Openness: Your Willingness to Learn

This isn’t the first time you’ve heard this but it’s true — great entrepreneurs and great leaders surround themselves with people who are smarter than them. The VC to founder relationship is no exception. A great entrepreneur demonstrates a drive to take guidance and feedback into consideration from those that have walked the path before them. It doesn’t mean that they take every suggestion made, but it means that they are actively listening and learning from the advice and mistakes of others.

Things that investors use to evaluate the trait of openness include:

  • What’s the tone when the entrepreneur asks questions?
  • How does the entrepreneur ask for and respond to feedback?
  • How does the entrepreneur respond to new and different ideas?
  • Does the entrepreneur respond negatively, defensively, or passive aggressively?

The caveat to this adage is that it’s easy to be open to feedback when all the feedback around you is positive. You have to be open not just to feedback but challenging feedback. An uncoachable person surrounds themselves with people that make them feel comfortable, people who believe they are always right, people that believe they are the smartest person in the room. They build themselves an echo chamber. This may hide itself in being surrounded by a “great team” of friends they’ve known for years, or a “great business model” that to the entrepreneur is “undeniably proven.”

If you don’t want advice or input from others, particularly your investors, don’t fake it. It will only lead to heartache in the end and if everyone is doing their jobs it will get sussed out. And if it doesn’t before the check is written, it will lead to significant conflict in the future.
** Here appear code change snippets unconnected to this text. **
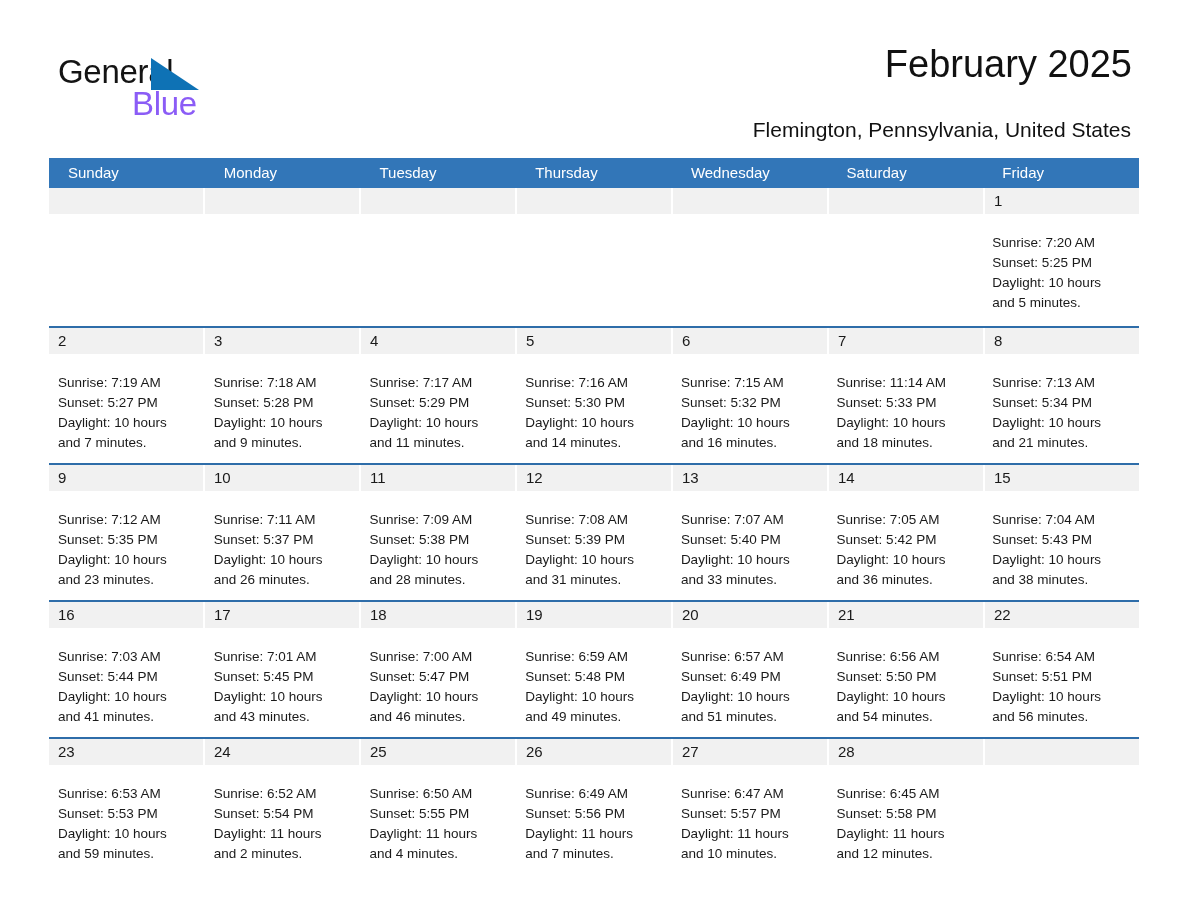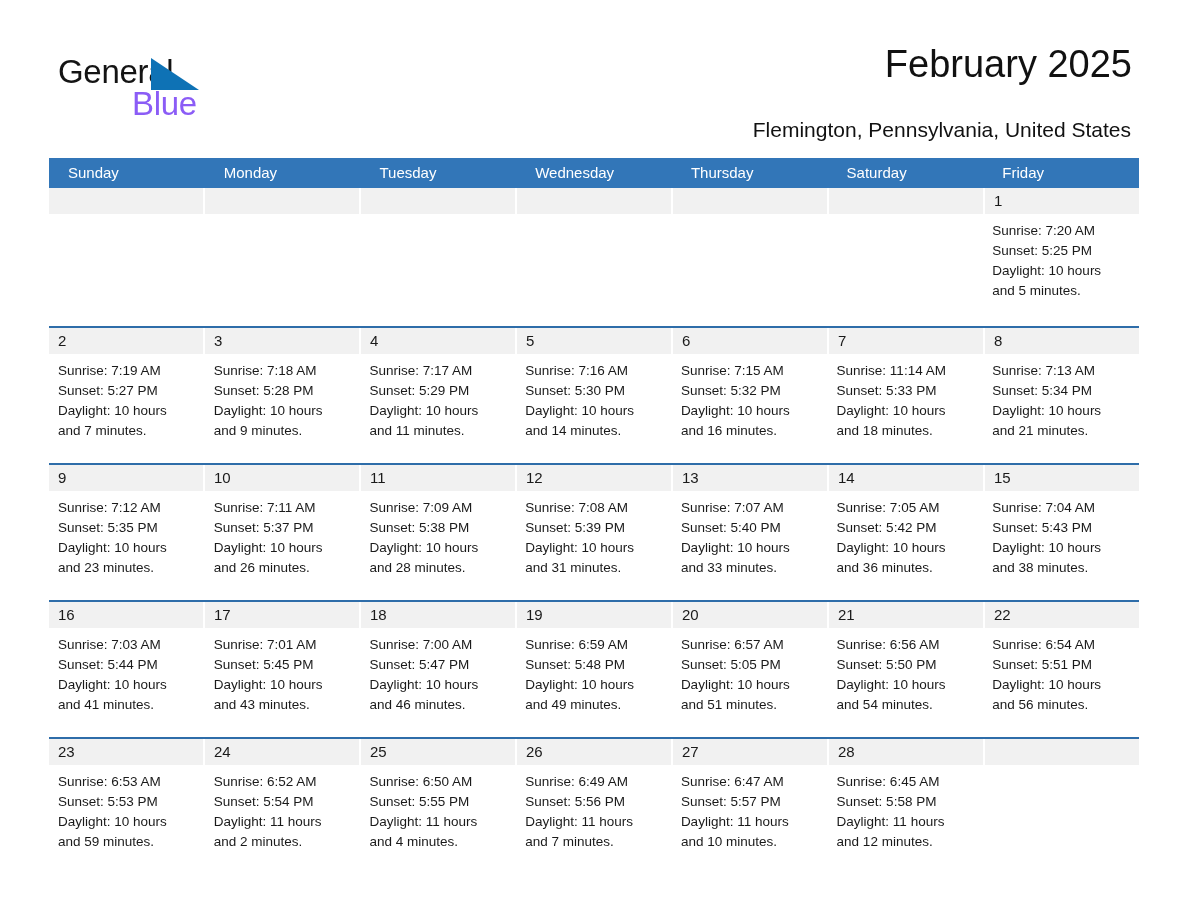--- a/index.html
+++ b/index.html
@@ -170,8 +170,8 @@
       <div class="weekday">Sunday</div>
       <div class="weekday">Monday</div>
       <div class="weekday">Tuesday</div>
+      <div class="weekday">Thursday</div>
       <div class="weekday">Wednesday</div>
-      <div class="weekday">Thursday</div>
       <div class="weekday">Saturday</div>
       <div class="weekday">Friday</div>
     </div>

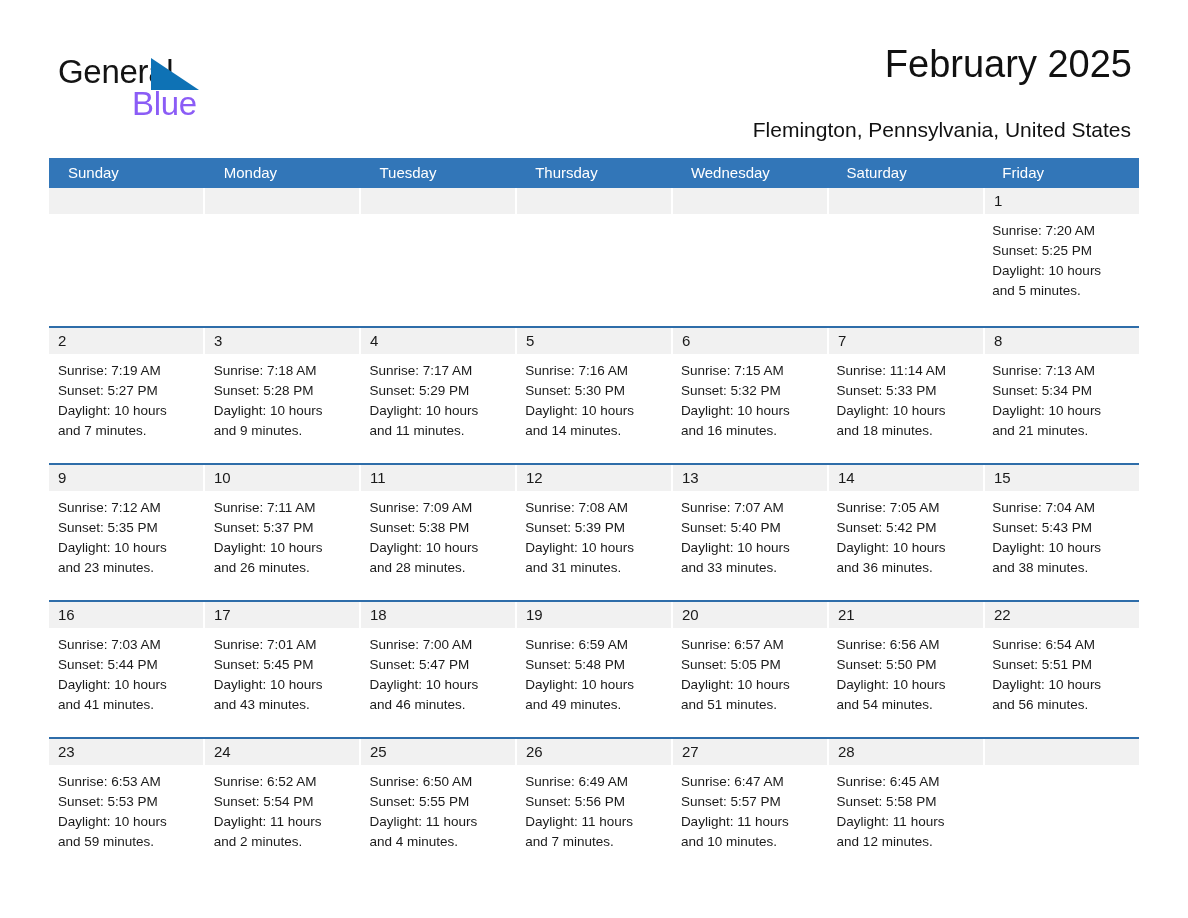--- a/index.html
+++ b/index.html
@@ -140,6 +140,7 @@
     color: #1a1a1a;
     line-height: 20px;
     overflow: hidden;
+    margin-top: 12px;
   }
   .detail-cell .line { white-space: nowrap; }
   .week.firstweek .detail-row { min-height: 112px; }

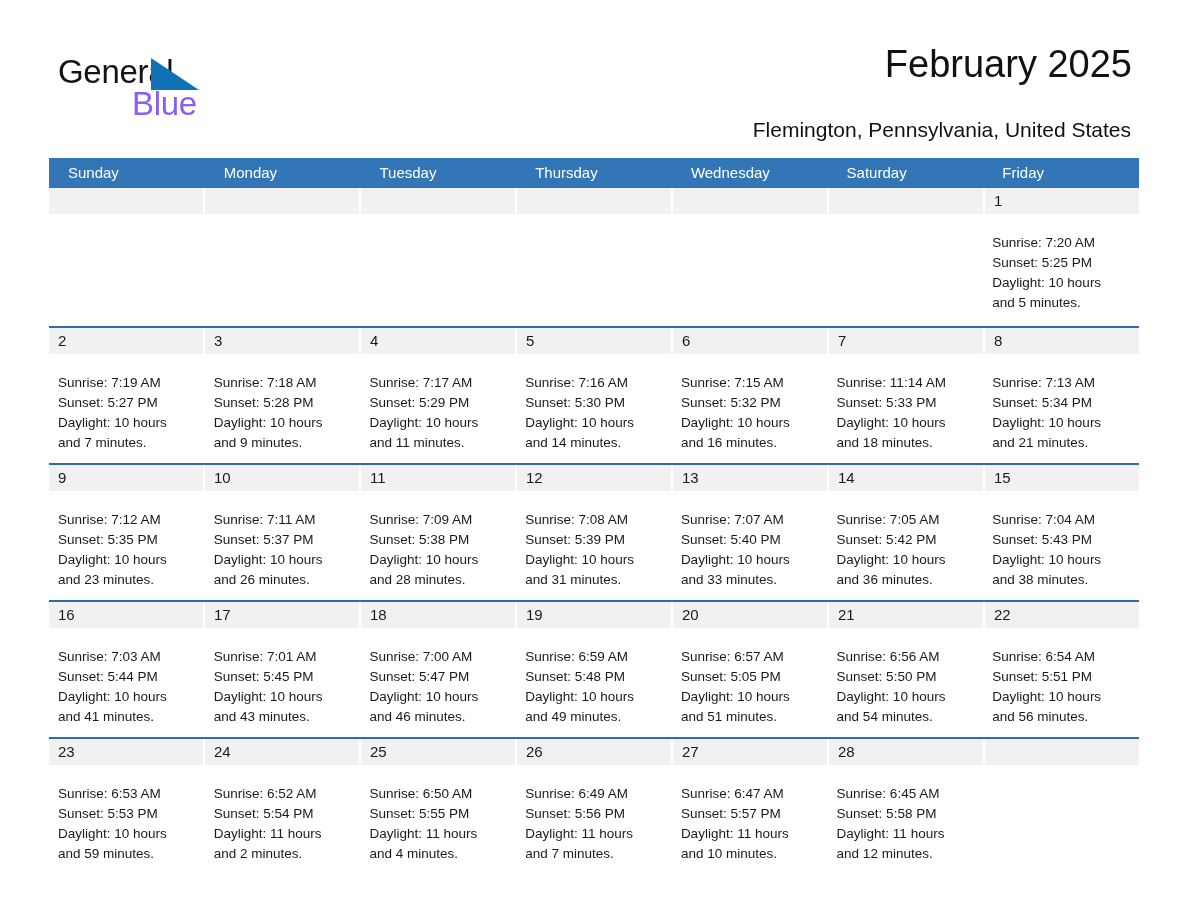--- a/index.html
+++ b/index.html
@@ -382,7 +382,7 @@
         </div>
         <div class="detail-cell">
           <div class="line">Sunrise: 6:57 AM</div>
-          <div class="line">Sunset: 5:05 PM</div>
+          <div class="line">Sunset: 6:49 PM</div>
           <div class="line">Daylight: 10 hours</div>
           <div class="line">and 51 minutes.</div>
         </div>

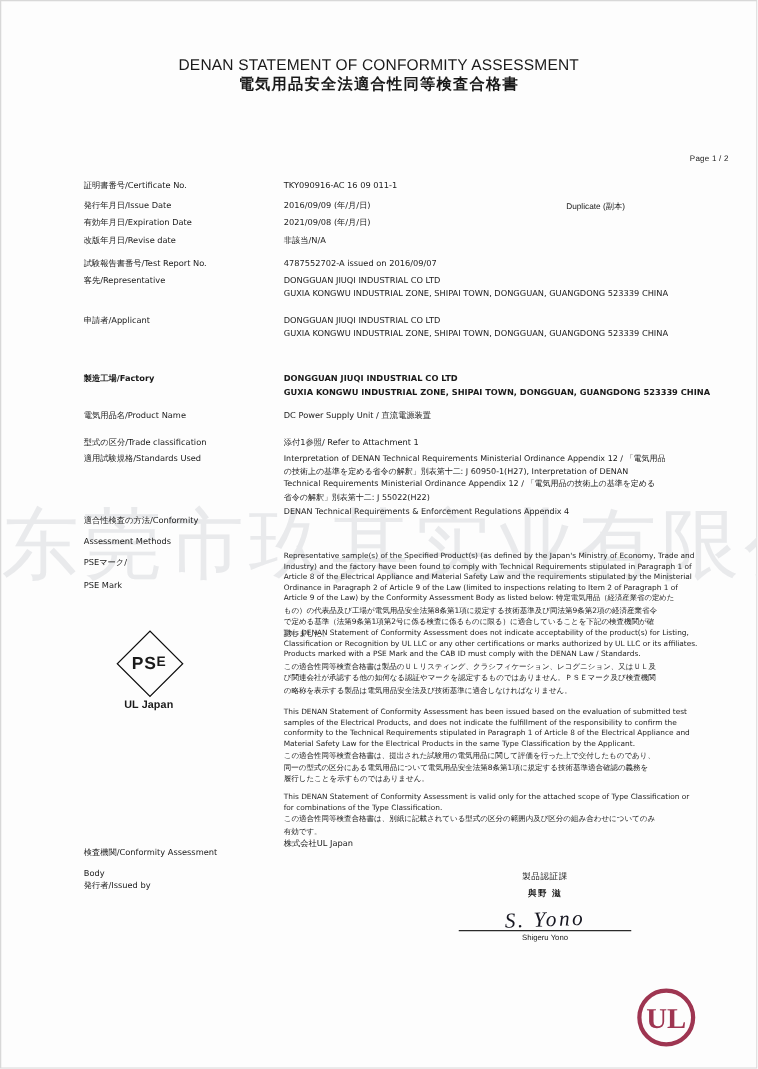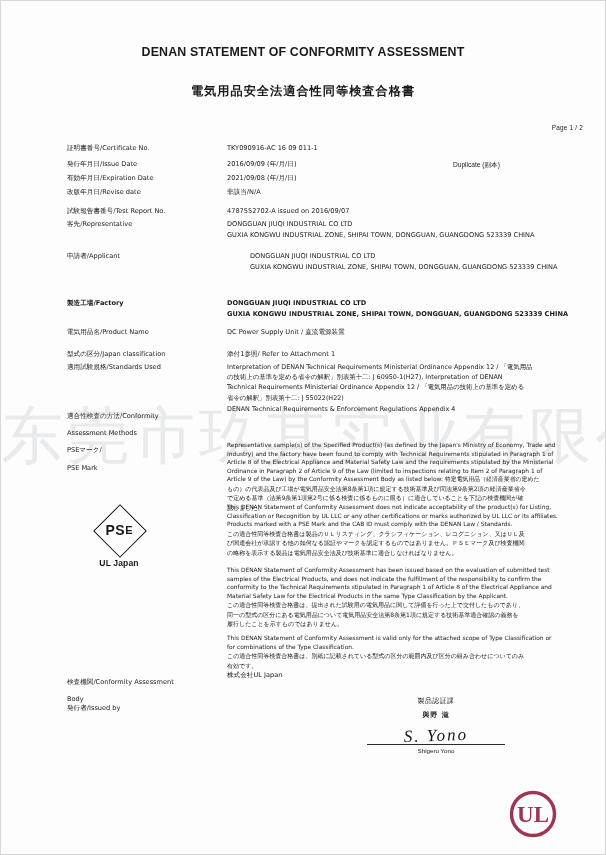--- a/index.html
+++ b/index.html
@@ -42,7 +42,7 @@
   
   .title-en {
     text-align: center;
-    font-weight: bold;
+    font-weight: normal;
     font-size: 12.4px;
     letter-spacing: 0.15px;
     margin-top: 44px;

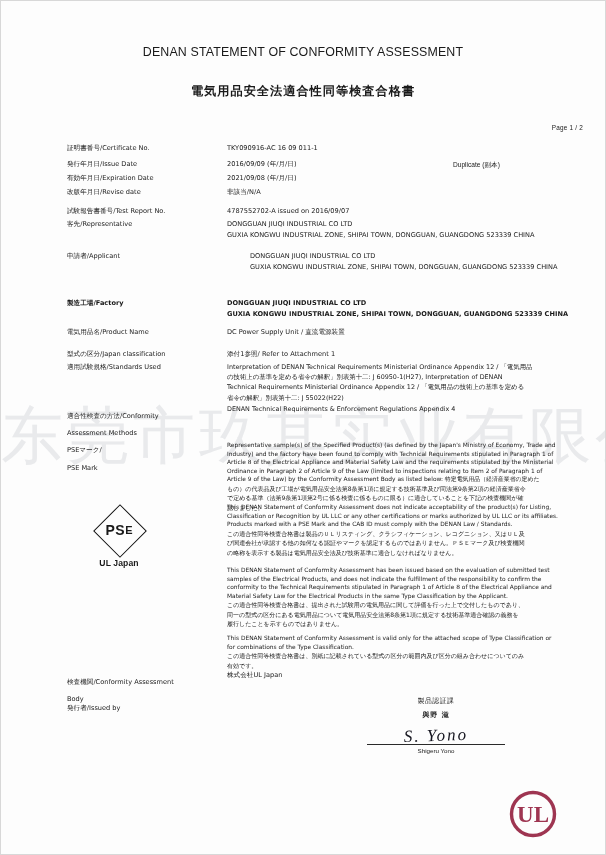--- a/index.html
+++ b/index.html
@@ -52,7 +52,7 @@
     font-weight: bold;
     font-size: 12.2px;
     letter-spacing: 1px;
-    margin-top: 24px;
+    margin-top: 0;
     font-family: "DejaVu Sans", sans-serif;
   }
   .page-num {

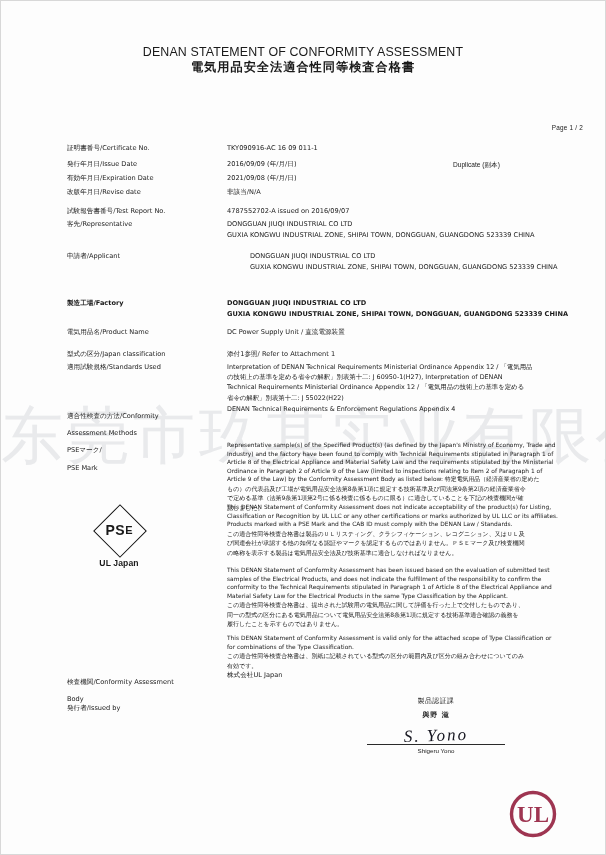--- a/index.html
+++ b/index.html
@@ -263,7 +263,7 @@
         </div>
       </div>
 
-      <div class="row" style="top:206px;gap:23px;">
+      <div class="row" style="top:206px;">
         <div class="lbl">申請者/Applicant</div>
         <div class="val">
           <p>DONGGUAN JIUQI INDUSTRIAL CO LTD</p>

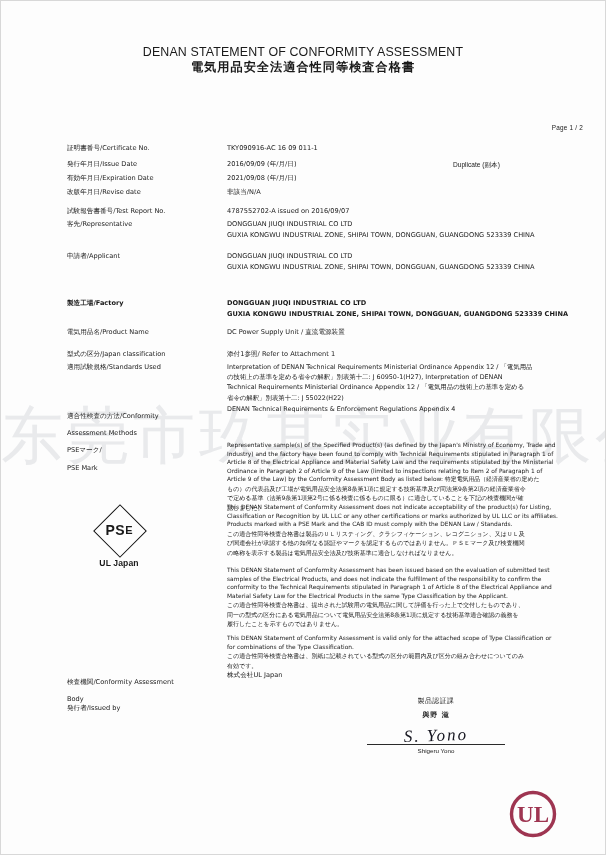--- a/index.html
+++ b/index.html
@@ -285,7 +285,7 @@
       </div>
 
       <div class="row" style="top:304px;">
-        <div class="lbl">型式の区分/Japan classification</div>
+        <div class="lbl">型式の区分/Trade classification</div>
         <div class="val">添付1参照/ Refer to Attachment 1</div>
       </div>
Vulnerability: Your Ability to Reflect

No matter where you are in your career when you decide to start a company, there is a reason, there’s a story, and there’s an honest truth about how you got there. It’s easy to talk about the great things, the successes, the big wins. It’s much harder to reflect on the challenges you’ve faced. But it’s in the stories of those challenges that the core DNA of an individual is exposed.

Questions investors ask to evaluate the trait of vulnerability include:

  • What’s the hardest thing you ever had to go through in your career?
  • When have you failed?
  • How did your failure affect you?
  • What is something that you will always do differently in the future?

You can’t win all the time. But you have to win more often than you fail. Being a person that is willing to riff with honesty, and not tell only the shiny, sanitized version of their path, is the one that will change their ratio of successes to failure over time.

For Next Time

What I should have said to that entrepreneur was “Coachability is a choice.” In the same way that I believe that people can choose to have a growth mindset, entrepreneurs can choose to have a coachability mindset. It’s up to them to make the shift and do the learning.

With COVID, it’s become even harder to evaluate and demonstrate coachability. The body language, the tone in the voice, a smile, the delayed connection and missed remark that leads to a personal anecdote, many of the cues we rely on as people building new relationships are being reconfigured through this distortion by the blue screen. I hope when we get to the other side, what we’ve learned makes us all more humble, open, and vulnerable.